In Malachi, the prophet indicated that the proving position was returning the tithes. For Joshua and the children of Israel—wearied, jaded, and weak in faith after wandering 40 years in the wilderness—the proving position was dipping the toes into the river Jordan. It was then that God parted the water for them to cross to the other side (Joshua 3:9-17). In the prophet Elijah’s day, during a widespread famine, the proving position for a poor starving widow and her son who had so little, was to share of her last little homemade cake. It was then that her supply, and her Supply, never ran out (1 Kings 17:10-16). For a man whose hopeless, helpless case meant he lay at a poolside impotent and paralyzed for 38 years, proving position meant immediately acting on the call of Jesus (John 5:2-10).
Testimony to Come
Want to see what happens? Position yourself to get a glimpse of God, and His plan for your life:
Trust and Believe, even in the face of skeptics, doubters and haters. You’ve got evidence—just that calm inkling that things will work out is evidence itself (Hebrews 11:1).
Trust and Obey, even when we don’t understand (and we may often fail to understand) (1 John 3:22).
Trust and Listen—through His Spirit and through His Word—to gain an understanding (John 16:13, 14).
Trust and Pray while you wait, letting the Spirit do the talking (Romans 8:26).

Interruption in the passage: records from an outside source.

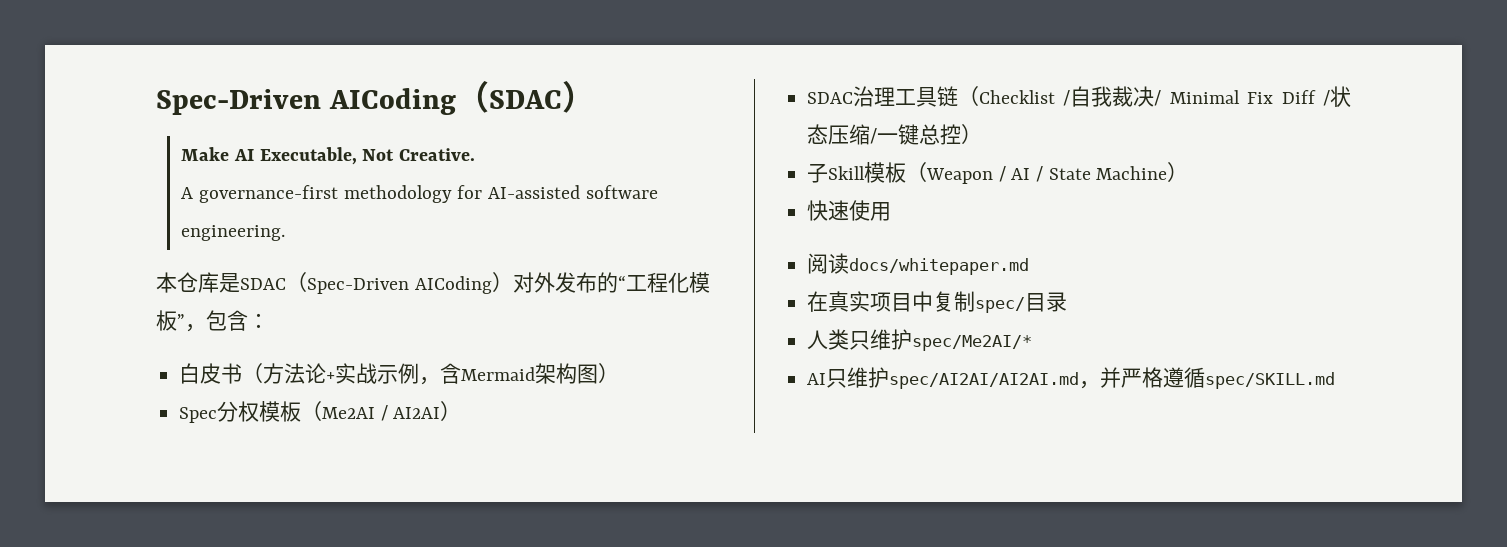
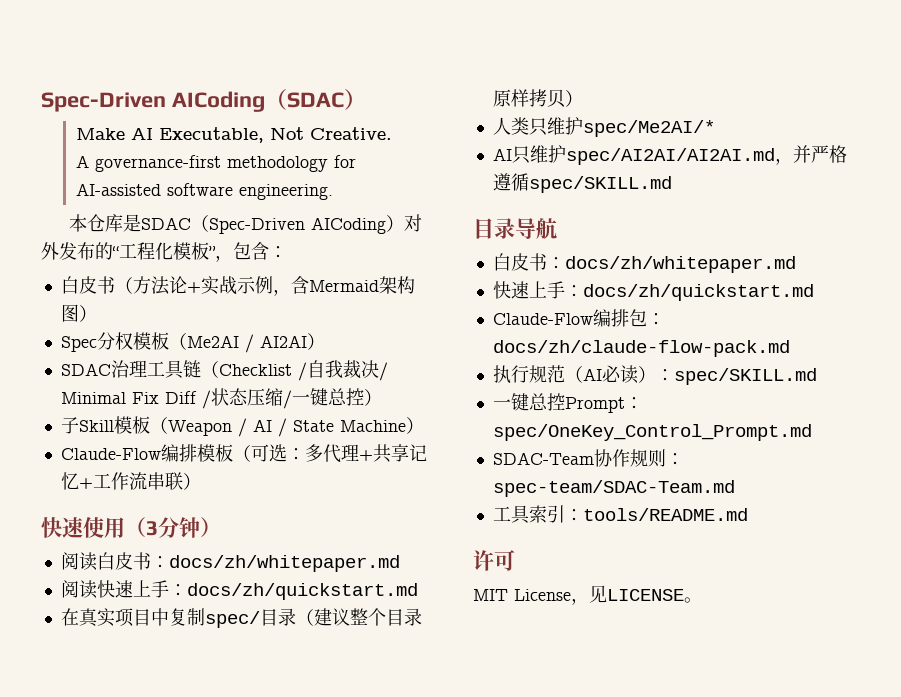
- 快速使用
- 阅读docs/whitepaper.md
+ Claude-Flow编排模板（可选：多代理+共享记忆+工作流串联）
+ 快速使用（3分钟）
+ 阅读白皮书：docs/zh/whitepaper.md
+ 阅读快速上手：docs/zh/quickstart.md
- 在真实项目中复制spec/目录
+ 在真实项目中复制spec/目录（建议整个目录原样拷贝）
+ 目录导航
+ 白皮书：docs/zh/whitepaper.md
+ 快速上手：docs/zh/quickstart.md
+ Claude-Flow编排包：docs/zh/claude-flow-pack.md
+ 执行规范（AI必读）：spec/SKILL.md
+ 一键总控Prompt：spec/OneKey_Control_Prompt.md
+ SDAC-Team协作规则：spec-team/SDAC-Team.md
+ 工具索引：tools/README.md
+ 许可
+ MIT License，见LICENSE。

Trust and Speak and “act in harmony with your prayers,” wrote Ellen G. White in the book Christ’s Object Lessons. We are, after all, working on the same team, as “co-workers” with God, (1 Corinthians 3:9).
Tell what you know, what you’ve seen, and what you’ve heard of Him in your life to others. “We have not followed cunningly devised fables when we made known unto you the power and coming of our Lord Jesus Christ, but were eye-witnesses of His majesty” (2 Peter 1:16).